# Data process

Suppose submodule is pulled, we now

1. Download label data from the website.
2. Parse those data, filter out useless properties, and save them as a csv file.
   - each data item contains 
     1. the btor2 file name
     2. the validator
     3. the result

In [1]:
import urllib
# user should set their own proxy...
proxies = {'https': 'http://172.31.80.1:7890', 'http': 'http://172.31.80.1:7890', 'all': 'sock5://172.31.80.1:7891'}

**Download and decompress the labels.**

In [3]:
import requests
from bs4 import BeautifulSoup
import re

url = "https://www.cip.ifi.lmu.de/~chien/benchexec-results/btor2c-eval/final-full-results/"

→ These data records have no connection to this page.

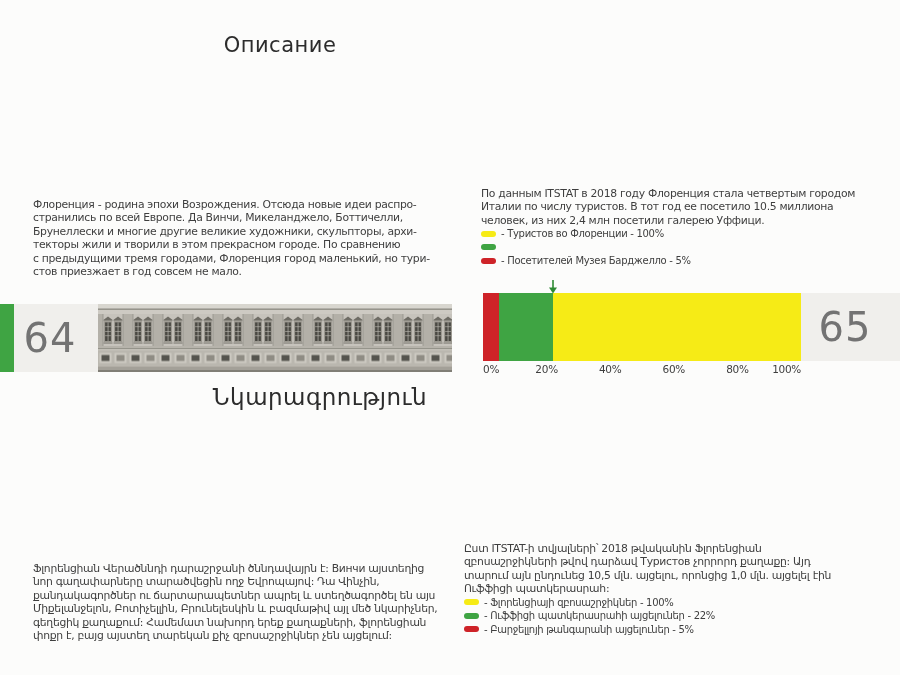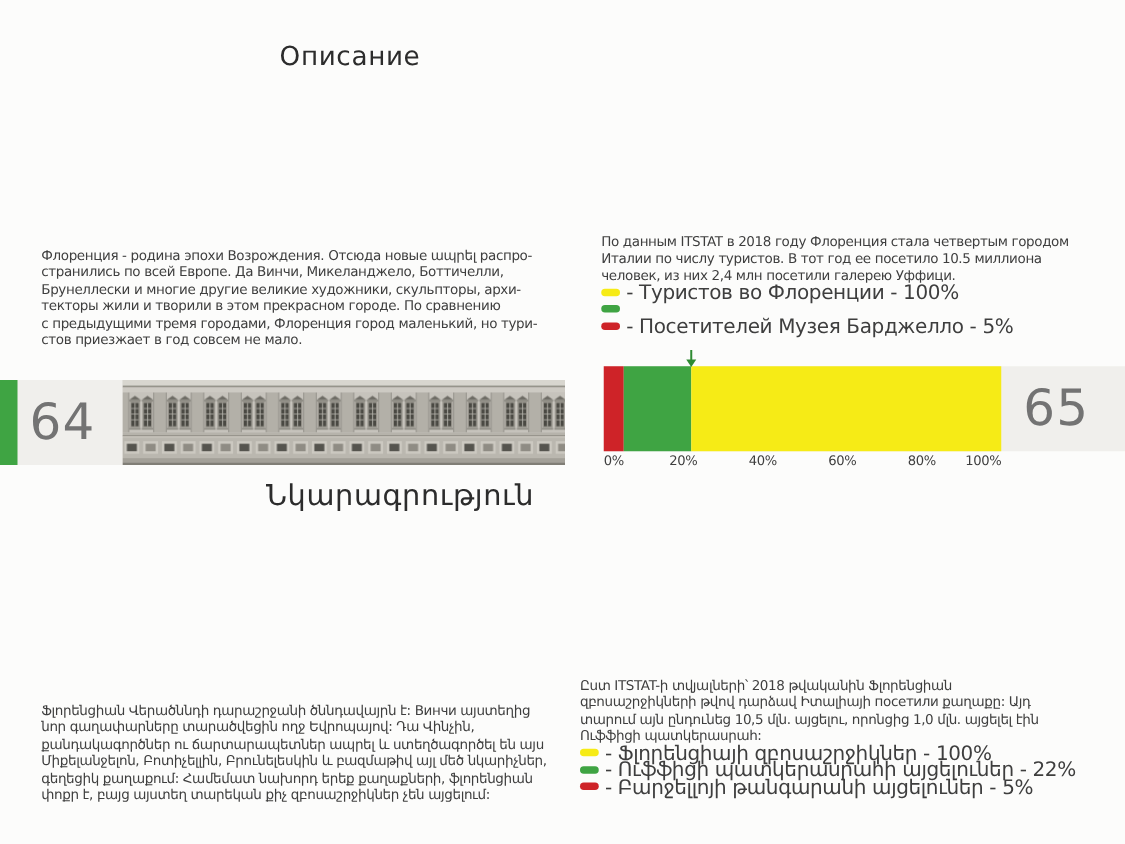"Флоренция - родина эпохи Возрождения." div.tline { text: ապրել -> идеи }
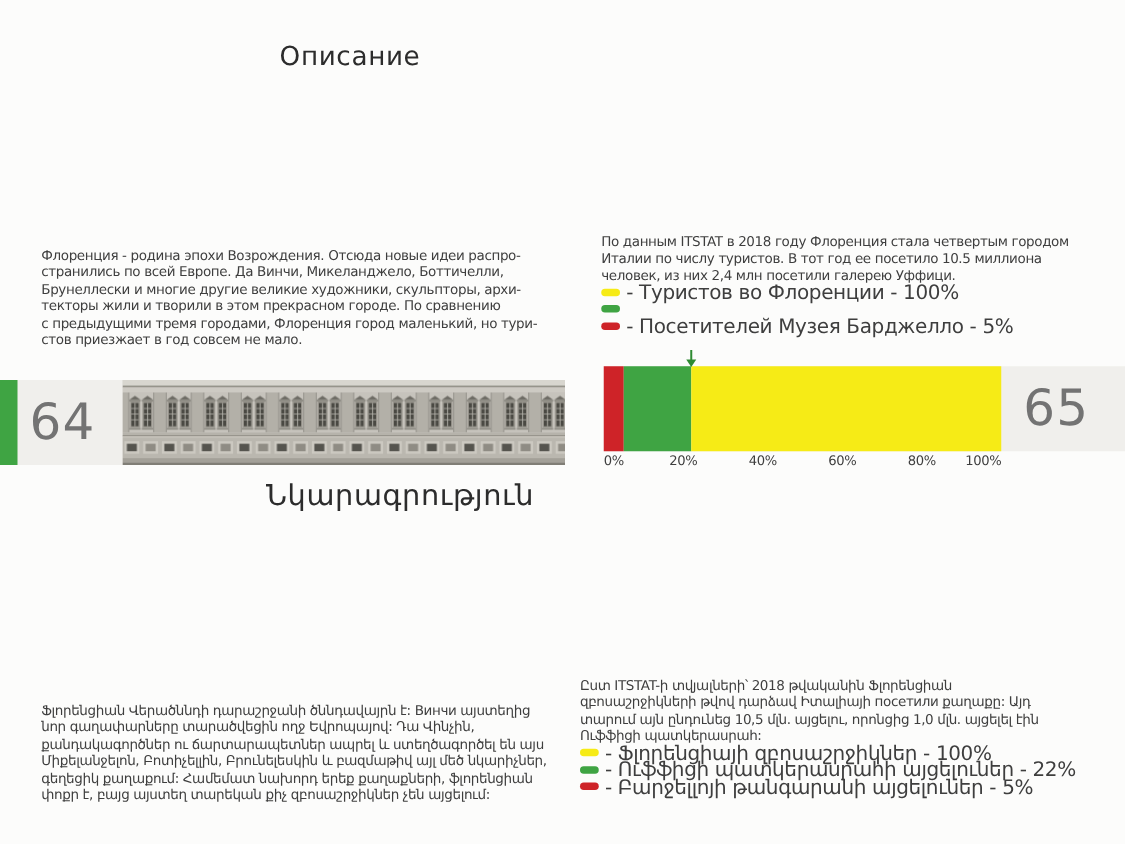"- Туристов во Флоренции -" .legend-label { font-size: 16px -> 10px }
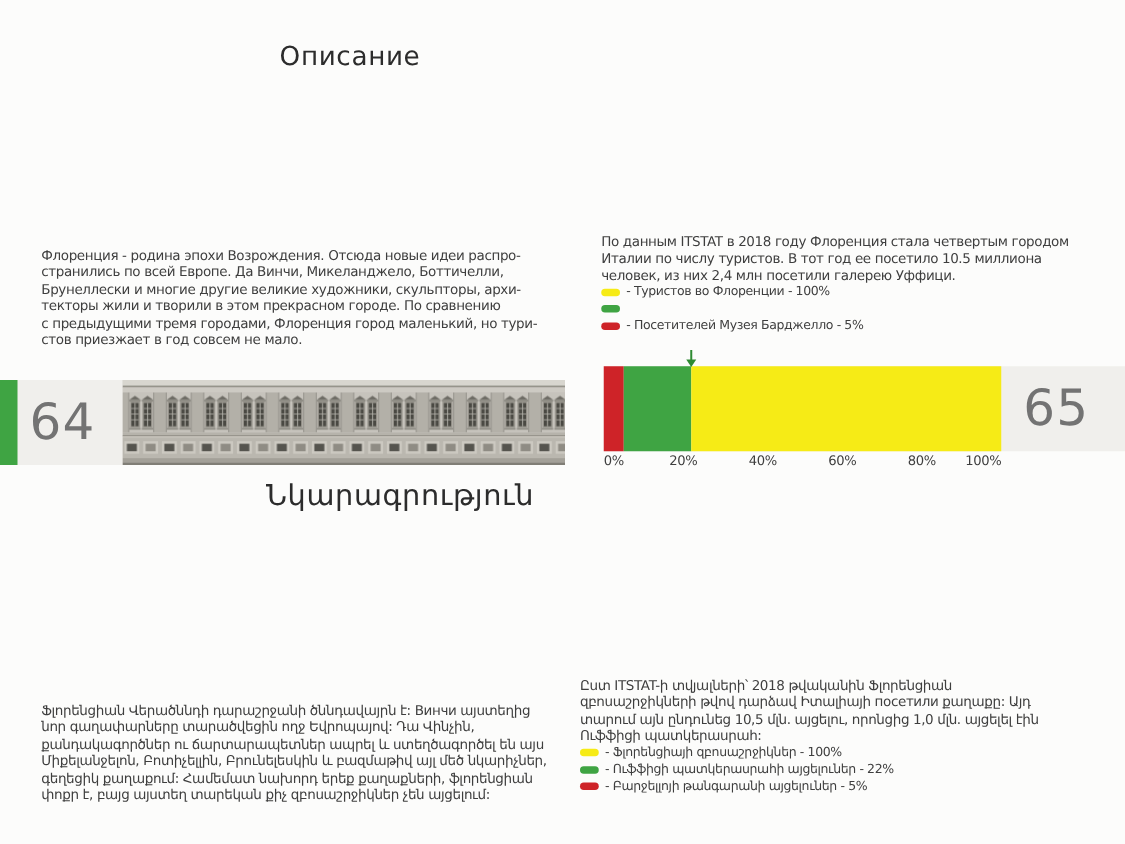"զբոսաշրջիկների թվով դարձավ Իտալիայի" div.tline { text: Իտալիայի посетили -> Туристов չորրորդ }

# Send a GET request to the URL
response = requests.get(url, proxies=proxies)

print(response)

# Parse the HTML content using BeautifulSoup
soup = BeautifulSoup(response.content, "html.parser")

# Find all <a> tags that contain the file links
file_links = soup.find_all("a")

# Extract the href attribute from each <a> tag
file_names = [link.get("href") for link in file_links]

<Response [200]>


In [4]:
tools = ["cpachecker", "esbmc", "veriabs"]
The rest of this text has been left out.